We go back to All Children’s the 17th, 18th, and 19th for a short injection of a drug called Palifermin which will help reduce the mouth sores stem cell transplant causes (but not eliminate – they’re a guarantee). The 19th we will also be admitted, and on the 20th he will start the chemo that is part of transplant. It’s a 4 day chemo, followed by 3 days of rest. This chemotherapy set of drugs is extremely more difficult on Ezra, and when it is done he will effectively have zero immune system. The specific drugs he’s getting are called Melphalan, Etoposide, and Carboplatin.
There are all sorts of rules about what we can and can’t have during our 4-6 week stay (sorry – no outside food, no flowers, no stuffed animals, and no latex balloons). We will be in a private, filtered room.
After the 3rd day of rest, Ezra will begin the actual transplant. It takes 2-3 weeks minimum for the body’s white blood cell counts to get back up (in essence, the stem cells are rebuilding the immune system – the white blood cells are a major part of this).
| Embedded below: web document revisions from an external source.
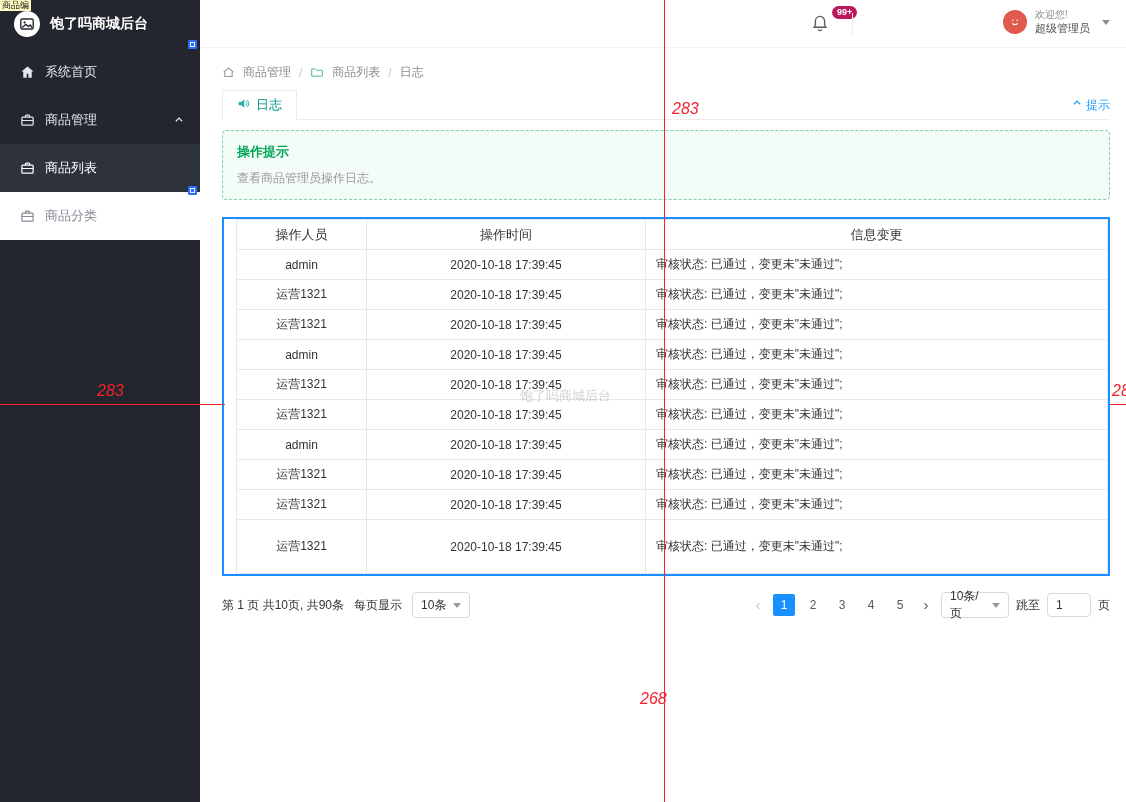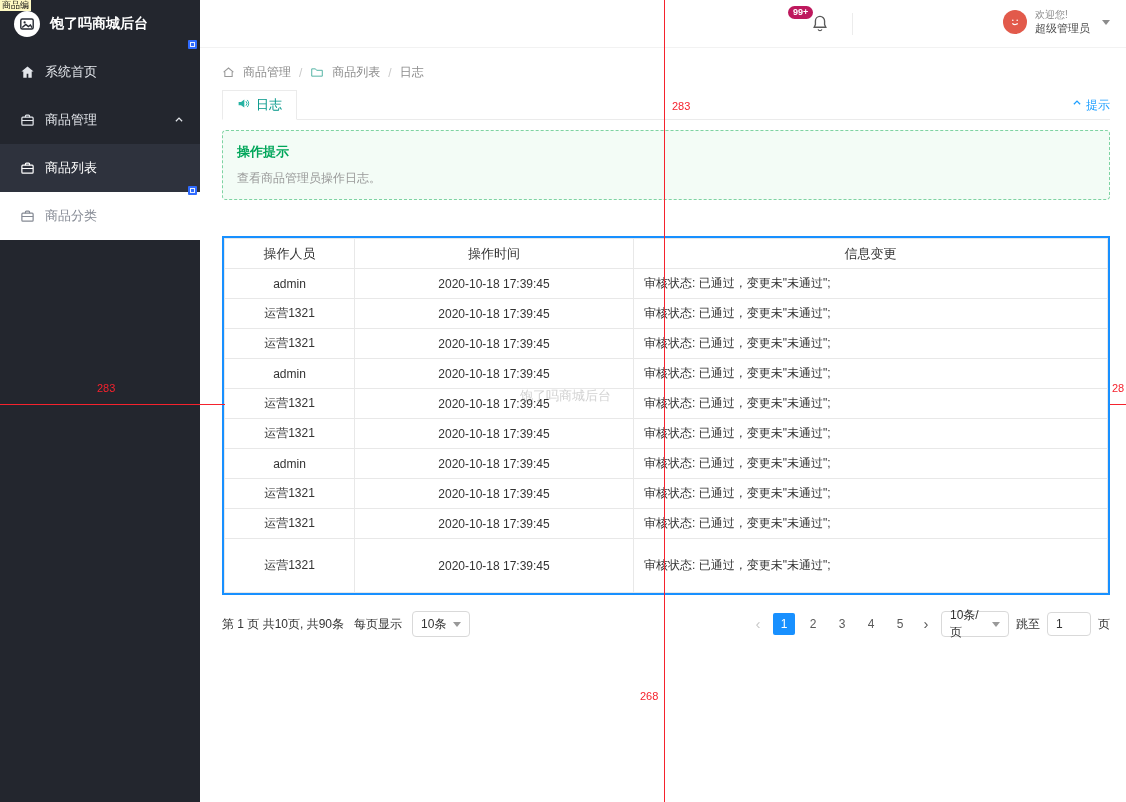--- a/index.html
+++ b/index.html
@@ -21,7 +21,7 @@
   
   .topbar { position:absolute; left:200px; top:0; width:926px; height:48px; background:#fff; border-bottom:1px solid #f2f2f2; }
   .bell { position:absolute; left:610px; top:13px; color:#595959; cursor:pointer; }
-  .badge { position:absolute; left:588px; top:6px; background:#be185d; color:#fff; font-size:9px; line-height:13px; padding:0 5px; border-radius:8px; font-weight:bold; }
+  .badge { position:absolute; left:632px; top:6px; background:#be185d; color:#fff; font-size:9px; line-height:13px; padding:0 5px; border-radius:8px; font-weight:bold; }
   .hdr-divider { position:absolute; left:652px; top:13px; width:1px; height:22px; background:#ececec; }
   .user { position:absolute; right:16px; top:9px; display:flex; align-items:center; gap:8px; cursor:pointer; }
   .avatar { width:24px; height:24px; border-radius:50%; background:#e25a4b; display:grid; place-items:center; flex:none; }

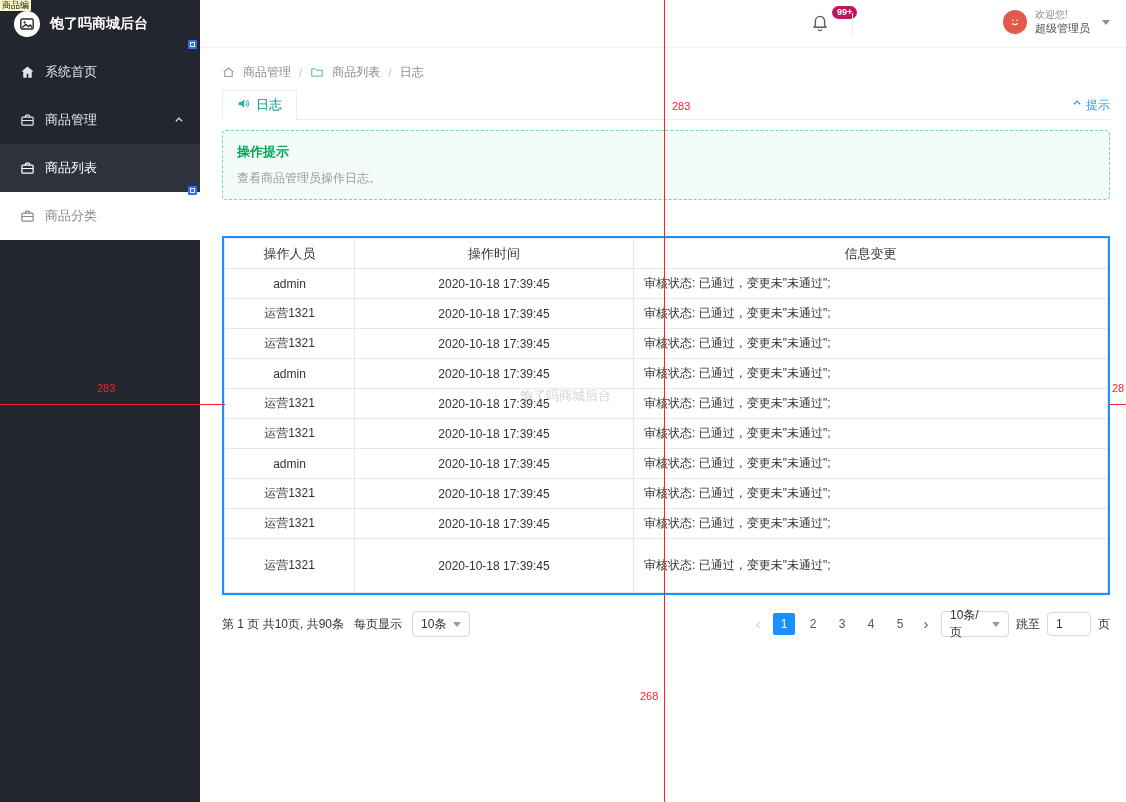--- a/index.html
+++ b/index.html
@@ -69,7 +69,7 @@
   .vline { position:absolute; left:664px; top:0; width:1px; height:802px; background:#f5222d; }
   .hl-left { position:absolute; left:0; top:404px; width:225px; height:1px; background:#f5222d; }
   .hl-right { position:absolute; left:1110px; top:404px; width:16px; height:1px; background:#f5222d; }
-  .alabel { position:absolute; color:#f5222d; font-size:11px; }
+  .alabel { position:absolute; color:#f5222d; font-size:16px;font-style:italic; }
   .lab-vtop { left:672px; top:100px; }
   .lab-vbot { left:640px; top:690px; }
   .lab-hleft { left:97px; top:382px; }

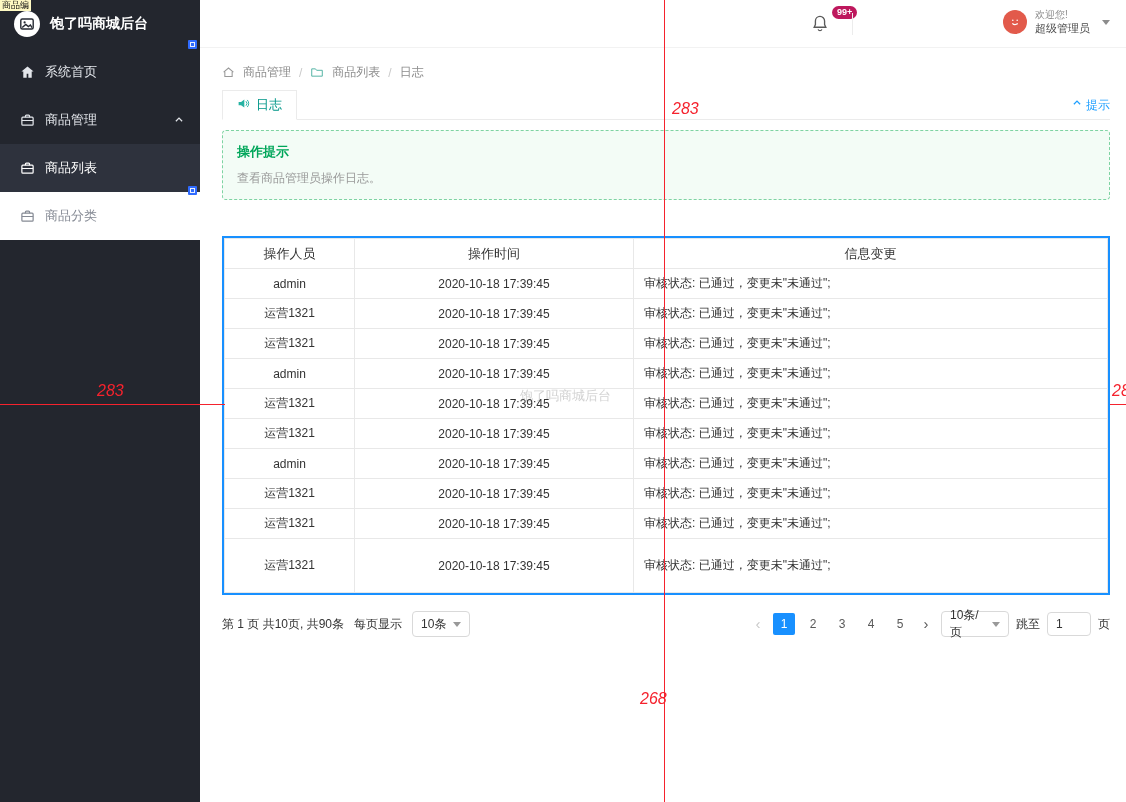--- a/index.html
+++ b/index.html
@@ -45,7 +45,7 @@
   .alert-title { color:#00a65a; font-weight:bold; font-size:13px; }
   .alert-body { color:#999; font-size:12px; margin-top:9px; }
 
-  .table-wrap { margin-top:36px; border:2px solid #1890ff; background:#fff; }
+  .table-wrap { margin-top:17px; border:2px solid #1890ff; background:#fff;padding-left:12px; }
   table { width:100%; border-collapse:collapse; font-size:12px; color:#333; }
   th, td { border:1px solid #e8e8e8; height:30px; text-align:center; font-weight:normal; }
   th { font-size:13px; color:#333; }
They say food often tastes bad, and he will be feeling weak, and will be very susceptible to infection. He’ll be on multiple antibiotics throughout the process, and likely get fevers as well – which will need to be monitored to make sure they are quickly addressed.
During the actual transplant (which is the 27th, and will be completed that day), Ezra will have his vitals watched constantly. During the chemo, they will check every 4 hours – whether he’s sleeping or not. There is no such thing as night time in a hospital!
If all goes according to plan, we’ll be admitted the 19th of May, and released to go home somewhere around the 19th of June. It may be closer to the end of June, but we’re praying for a speedy recovery.
By that time, Charley, who is doing good, will probably be ready to come home with us, and we’ll finally all be home. Charley has had his permanent shunt put in, and they are going to do another surgery this week to adjust its position in his head – seems it’s draining correctly, but they’d like it to have a little heavier flow, and will adjust it to do this sometime in the next couple days. By mid June, he’ll be a normal newborn-size, and we’ll finally fill up this house in Northdale.
It’s scary. I’ve always trusted God is a provider, healer, and is aware of my situation and holding my family and I in His hands. While Robyn and I both share this faith and gain strength from it every day, this is still a scary moment in our lives. The “popular” Bible verses are popular for good reason, and I’m reminded of Psalm 23 today:
4 Even though I walk
through the valley of the shadow of death,
I will fear no evil,
for you are with me;
your rod and your staff,
they comfort me.
5 You prepare a table before me
in the presence of my enemies.
You anoint my head with oil;
my cup overflows.
We’re there right now. And I do believe He prepares a table for us in the presence of our enemies. There’s a storm of jacked up stuff surrounding us, and yet God still is putting good things into place for us. And we will fight this crap off with Him.
9 more days… then we’ll see you on the flip side.